*** The data Section Begins ***

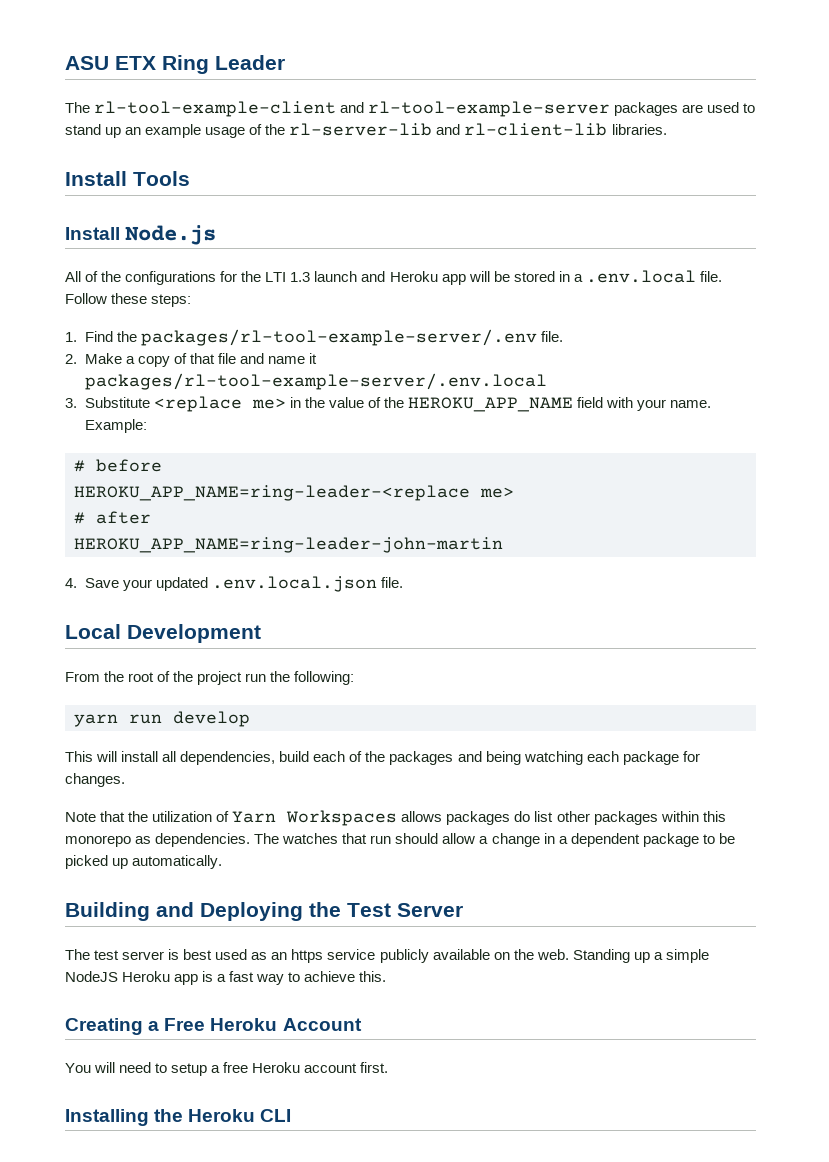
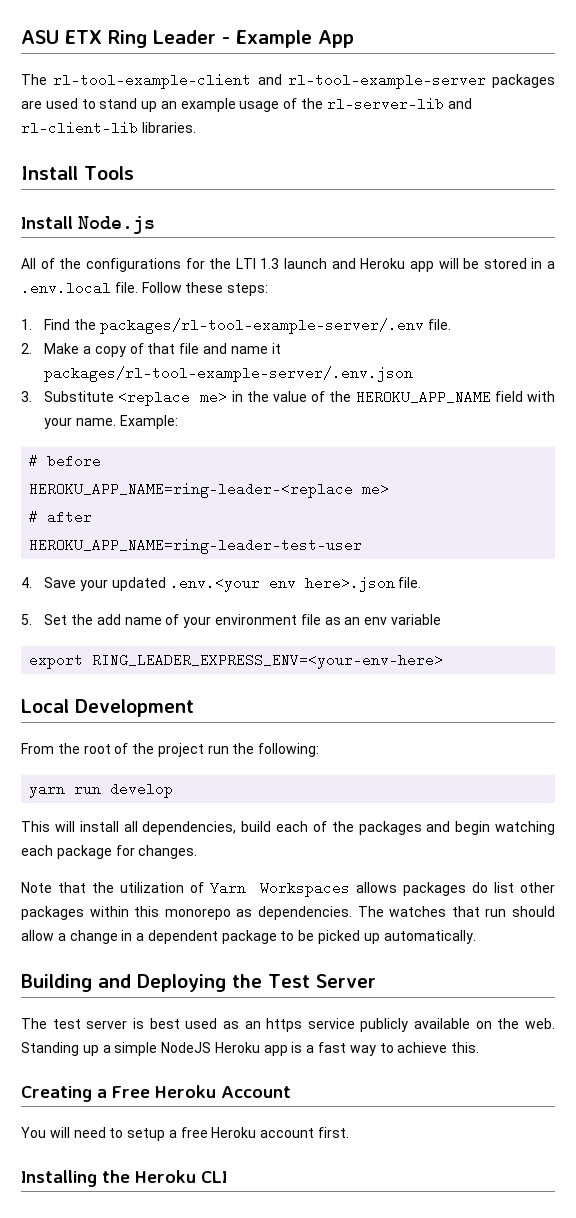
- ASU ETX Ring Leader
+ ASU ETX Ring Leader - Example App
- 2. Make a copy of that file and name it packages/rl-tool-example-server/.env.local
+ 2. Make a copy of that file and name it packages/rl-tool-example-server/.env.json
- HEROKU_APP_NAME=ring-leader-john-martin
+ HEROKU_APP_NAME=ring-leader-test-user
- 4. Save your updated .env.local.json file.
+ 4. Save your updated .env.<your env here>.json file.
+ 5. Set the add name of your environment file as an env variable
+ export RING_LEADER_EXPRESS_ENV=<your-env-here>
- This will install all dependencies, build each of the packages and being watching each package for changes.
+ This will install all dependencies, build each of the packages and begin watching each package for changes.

*** The data Section Ends ***
*** The data Section Begins ***

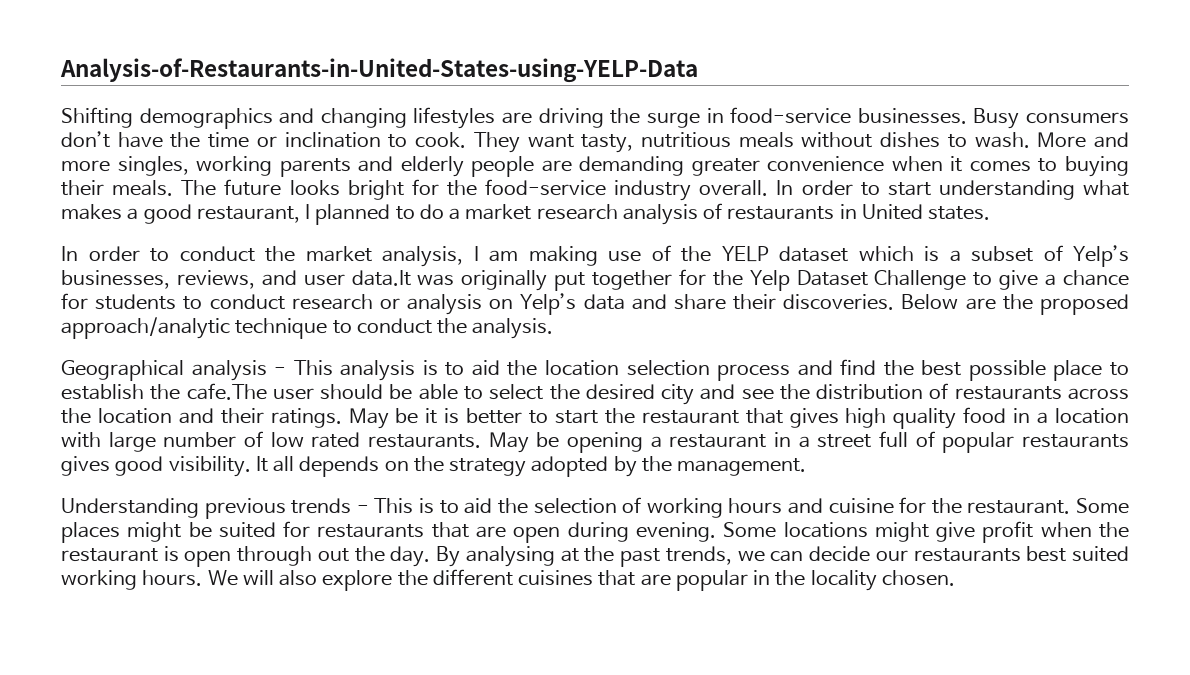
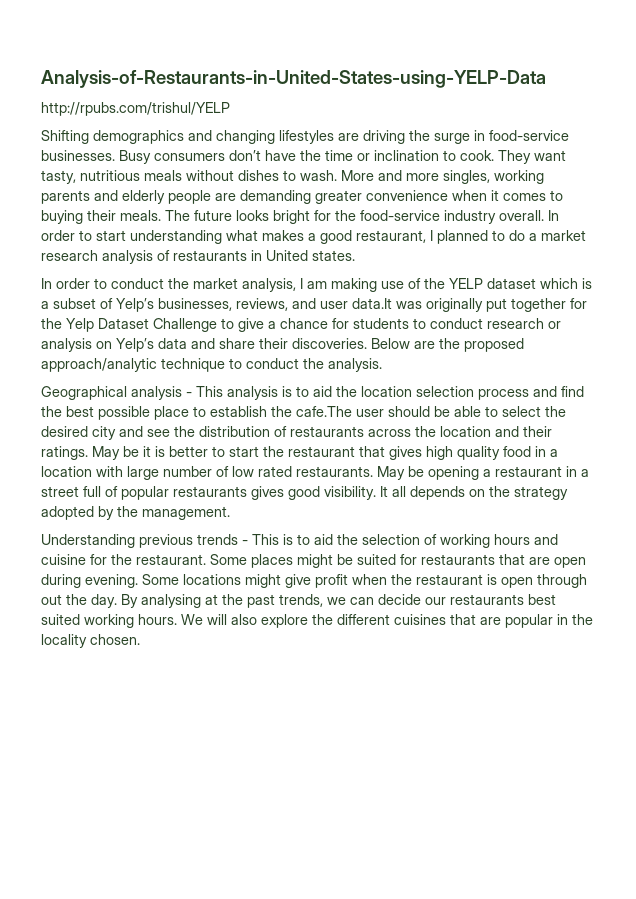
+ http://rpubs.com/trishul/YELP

*** The data Section Ends ***
*** The data Section Begins ***

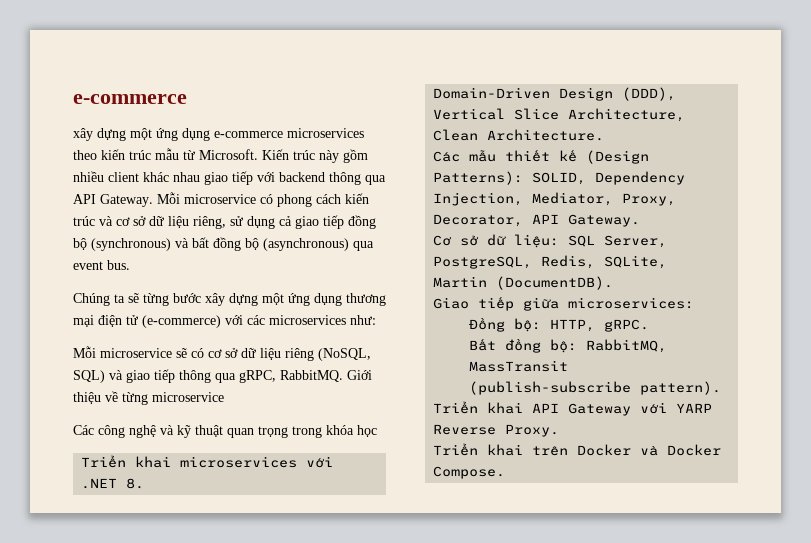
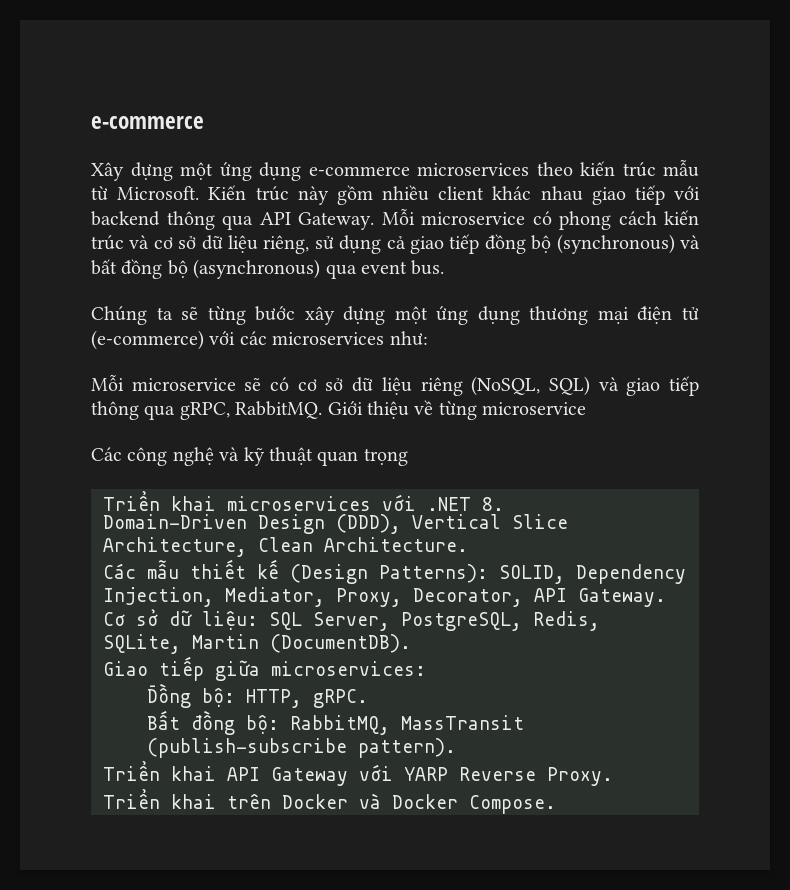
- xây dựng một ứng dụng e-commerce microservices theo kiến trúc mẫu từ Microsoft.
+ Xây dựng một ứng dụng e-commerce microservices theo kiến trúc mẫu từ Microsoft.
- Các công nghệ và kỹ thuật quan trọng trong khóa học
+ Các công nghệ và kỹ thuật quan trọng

*** The data Section Ends ***

[What the task requires]:
All lines that include the word "will" must be copied from the material above.

[Task response]:
- This will install all dependencies, build each of the packages and being watching each package for changes.
+ This will install all dependencies, build each of the packages and begin watching each package for changes.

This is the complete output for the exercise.